With Charlie Wyke misfiring in his comeback games and Josh Maja’s agent conspiring in his breakthrough season, Sunderland find themselves risking a repeat of last January’s transfer action. That is, the top scorer disappears and what’s left is a big lad who should be smashing but is out of sorts.
In comparing Josh Maja to Lewis Grabban and Charlie Wyke to Ashley Fletcher, it’s doing both current members of the squad a disservice. Regardless, Sunderland need goals in the team to kick on and with goalscoring form stuck at 1 every 90 minutes, it feels worrying.
Too much has already been written about the precocious Maja, so what about Wyke - it’s unsettling that Wyke might be unsettling fans this fast since his return to action.
It was something that was tangible at the Stadium of Light during the hard-fought contest with Luton Town. I’m talking about the old fella behind me who shouted: “He cannit jump, man!” lots of times at no-one until he was hoarse. There were other grumblers.
Fans should remember that Wyke is returning from back-to-back injuries. The collision with Burton goalie, Dimitar Evtimov, in September was so ugly the club can perhaps count itself lucky to see its headline summer signing play again this season.
So although physically ideal for League One and Sunderland’s side, physically in terms of fitness, it’s obvious Wyke is not quite there. The problem for Sunderland’s number 9 is the Maja situation, the club’s static position in the table, and its jittery form, have all surfaced at once.
The pressure is building. Positively building. But it’s still an anxious, wanting pressure.
As a result, our lone striker against Luton could be forgiven if he felt a bit lonely from the amount negative attention he received after 34,000 left bemoaning the lack of a second goal. The one that would ease the Maja rubbish, shift the club into second and avoid another draw.
And don’t get me wrong, Wyke needs to score. It’s his job, so he needs to take responsibility for that and get it done. But briefly, instead of the what-ifs now, think of the what-was back in January 2018.

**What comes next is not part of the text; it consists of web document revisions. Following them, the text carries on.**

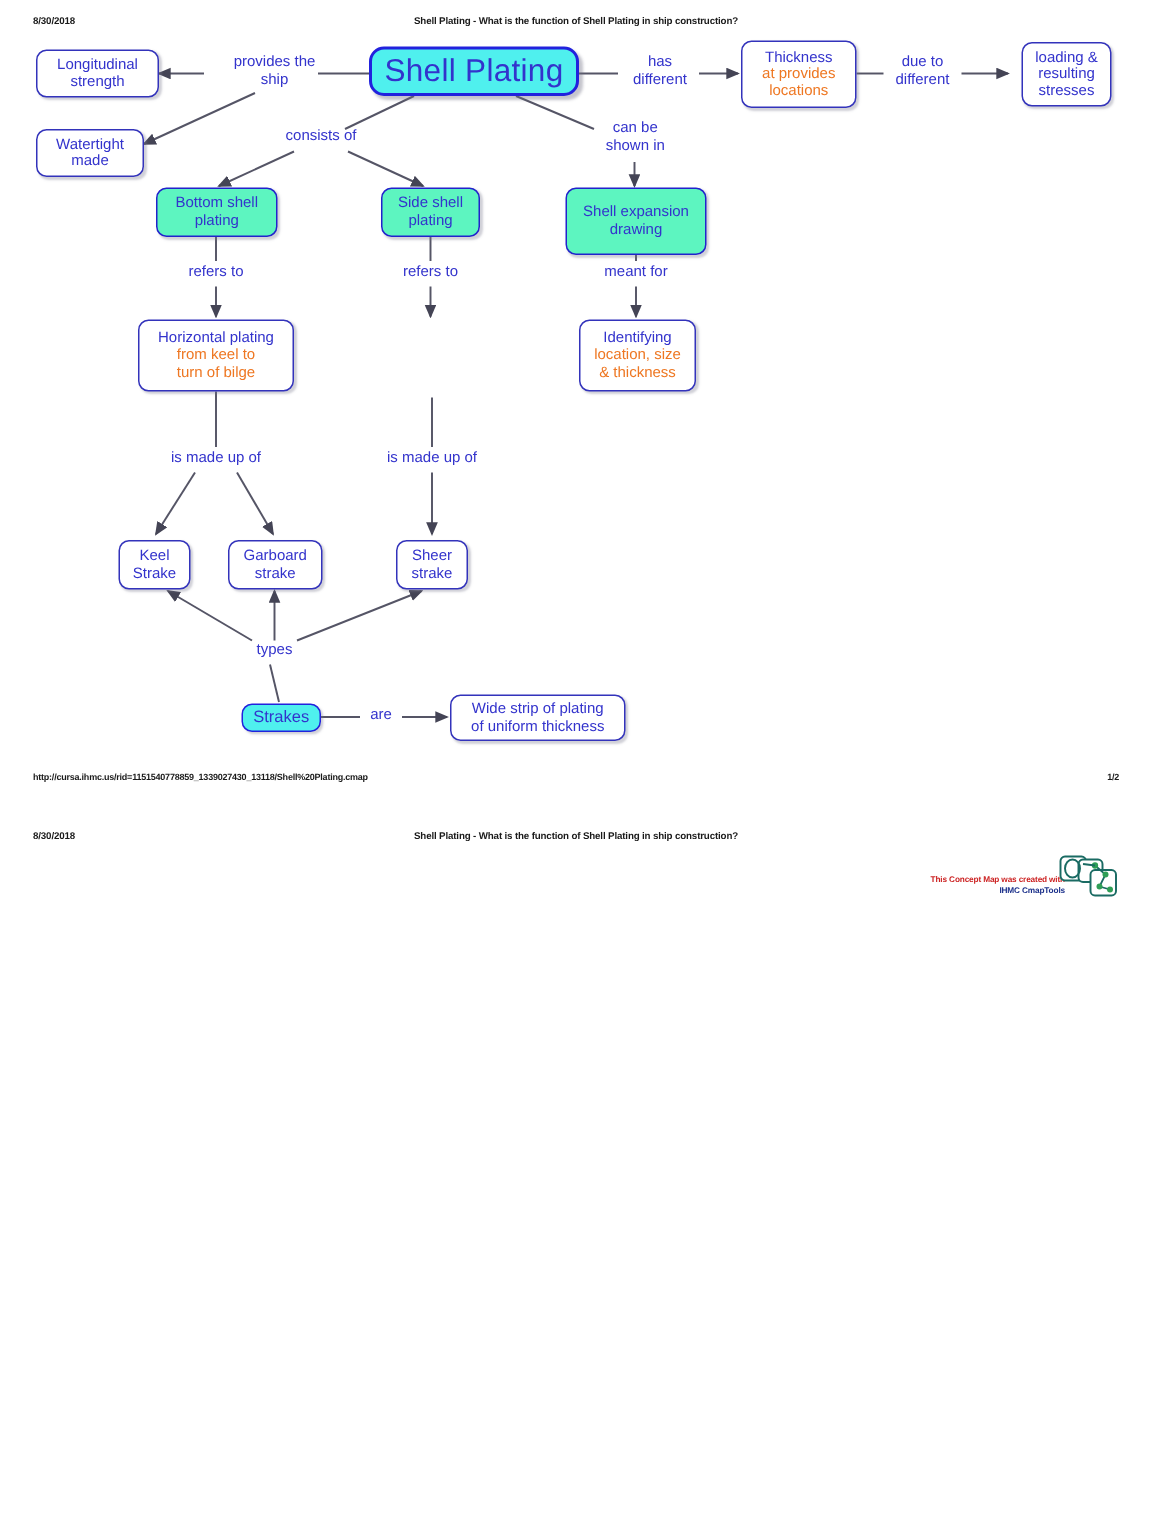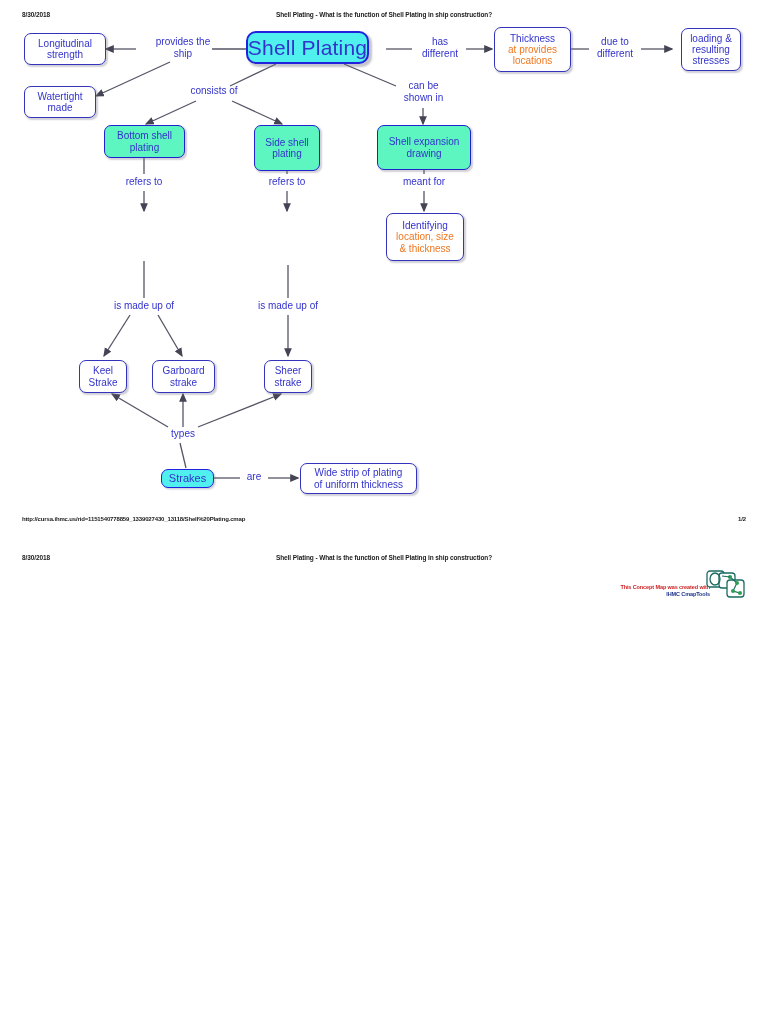--- a/index.html
+++ b/index.html
@@ -215,7 +215,7 @@
     </g>
   </svg>
 
-  <div class="node root" style="left:246px; top:31px; width:123px; height:33px;">
+  <div class="node root" style="left:246px; top:31px; width:140px; height:33px;">
     <span class="ln">Shell Plating</span>
   </div>
 

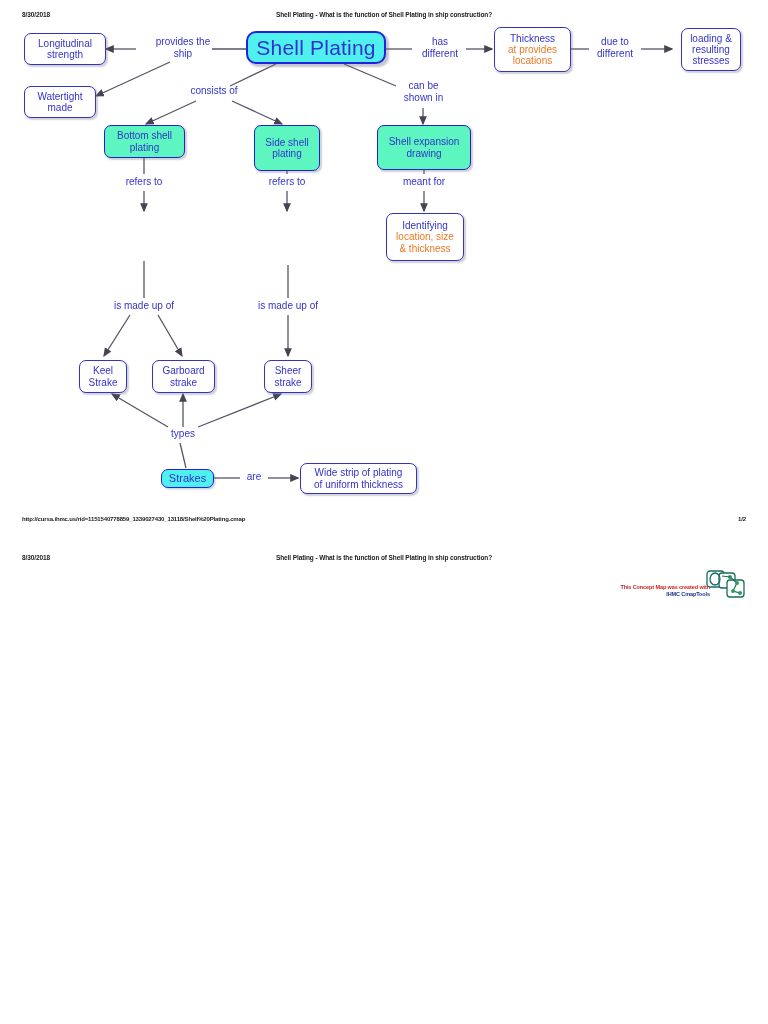--- a/index.html
+++ b/index.html
@@ -246,7 +246,7 @@
     <span class="ln">plating</span>
   </div>
 
-  <div class="node green" style="left:254px; top:125px; width:66px; height:46px;">
+  <div class="node green" style="left:254px; top:125px; width:66px; height:33px;">
     <span class="ln">Side shell</span>
     <span class="ln">plating</span>
   </div>

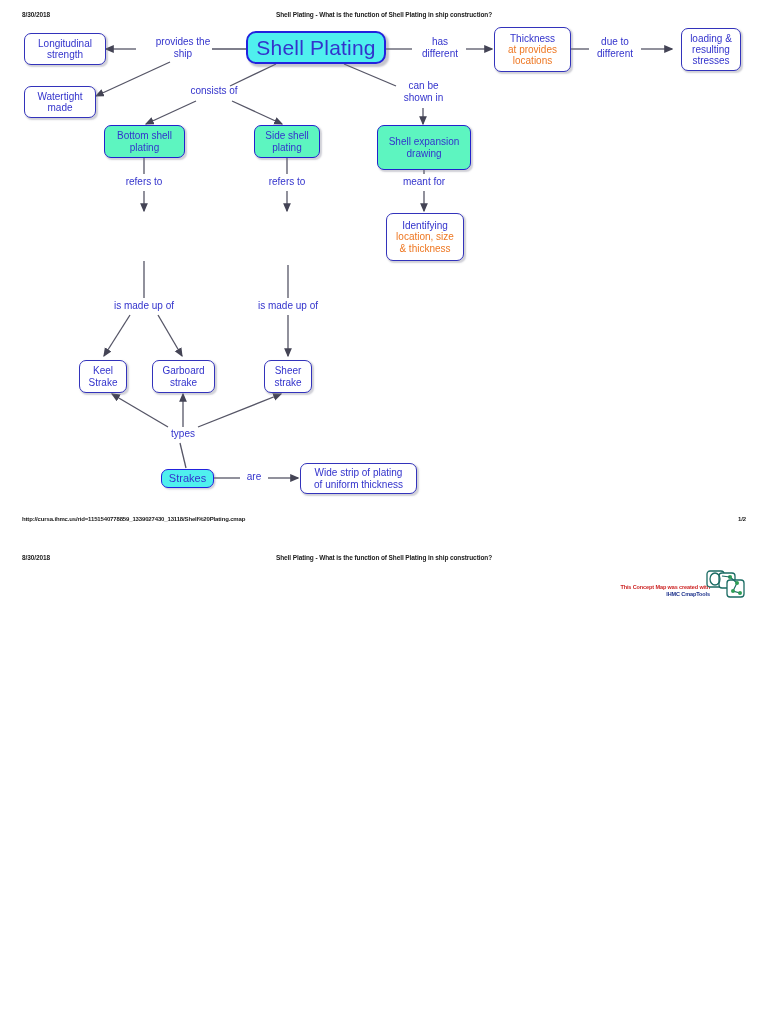--- a/index.html
+++ b/index.html
@@ -256,6 +256,11 @@
     <span class="ln">drawing</span>
   </div>
 
+  <div class="node orange-sub" style="left:92px; top:213px; width:104px; height:48px;">
+    <span class="ln">Horizontal plating</span>
+    <span class="sub">from keel to</span>
+    <span class="sub">turn of bilge</span>
+  </div>
 
 
   <div class="node orange-sub" style="left:386px; top:213px; width:78px; height:48px;">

It’s hardly groundhog transfer window but the similarities are worth noting, as is what transpired. Certainly when the club are guaranteeing that a centre forward will be brought in, maybe two, depending on plot twists.
At the close of the January transfer window last season, Sunderland fans read all about their new on-loan striker, Ashley Fletcher, in the local reports.
The Chronicle’s Dominic Shaw and Craig Johns, reported: “A deal that completely makes sense and suits everyone involved.” Great. But that at Boro, Fletcher, “...really struggled to make an impact.”
And how: “He is desperate for regular game time and to be somewhere he will be the main man; somewhere he will be made to feel important again.” Fletcher scored twice in 16 appearances for Sunderland. One of those goals came against Wolves in the final game of the season.
In some way, Fletcher’s efforts could be seen as an embodiment of the fragility of the final moments of Sunderland AFC under Ellis Short.
His appearances in Netflix’s Sunderland ‘Til I Die are some of the most fascinating to watch, too - the smiles from signing, and then the shock on his face when Martin Bain shouts “f**k” and slams his office door at the Rodwell news. It tees up what follows perfectly.
As the episodes spin by and the inevitable comes. Fletcher, as he did at Boro and as was reported, struggles to make an impact when the club really need their striker to make an impact. When they need their striker to step up and release the pressure from building and building.
The gloom grows, Fletcher misses a sitter against a team I can’t remember and his body language from that point tells you everything they need to know. Slumped, missing, miserable. So much so that Lee Cattermole’s back slapping plea of “Get behind him!” becomes particularly raw.
The big lad up front needed a big hug. For the fans, it just wasn’t the time to be giving out second chances. It was the time they really needed the players to be taking theirs.
And so fast-forward 12 months. New everything. Almost - Catts is the same.
This time our big lad up front, Charlie Wyke, has well and truly been there and got the trophy. He is the real deal at this level so it really should happen for him. Meanwhile manager, Jack Ross, preaches to stay positive and he knows what needs to be done.
Yesterday, he reflected on the goalscoring situation, with:
We’re the only team in England that have scored in every league game this season. So, that is an incredible statistic and a fantastic record.
We loathe to be too critical of what we’ve done in forward areas this season when you look at that record. However, this is a critical point of the season in terms of what you’re able to put in place for the second half of it.
Critical, definitely. Clinical… Wyke and whoever his partner is have to be if Sunderland are to succeed in the second half of the season.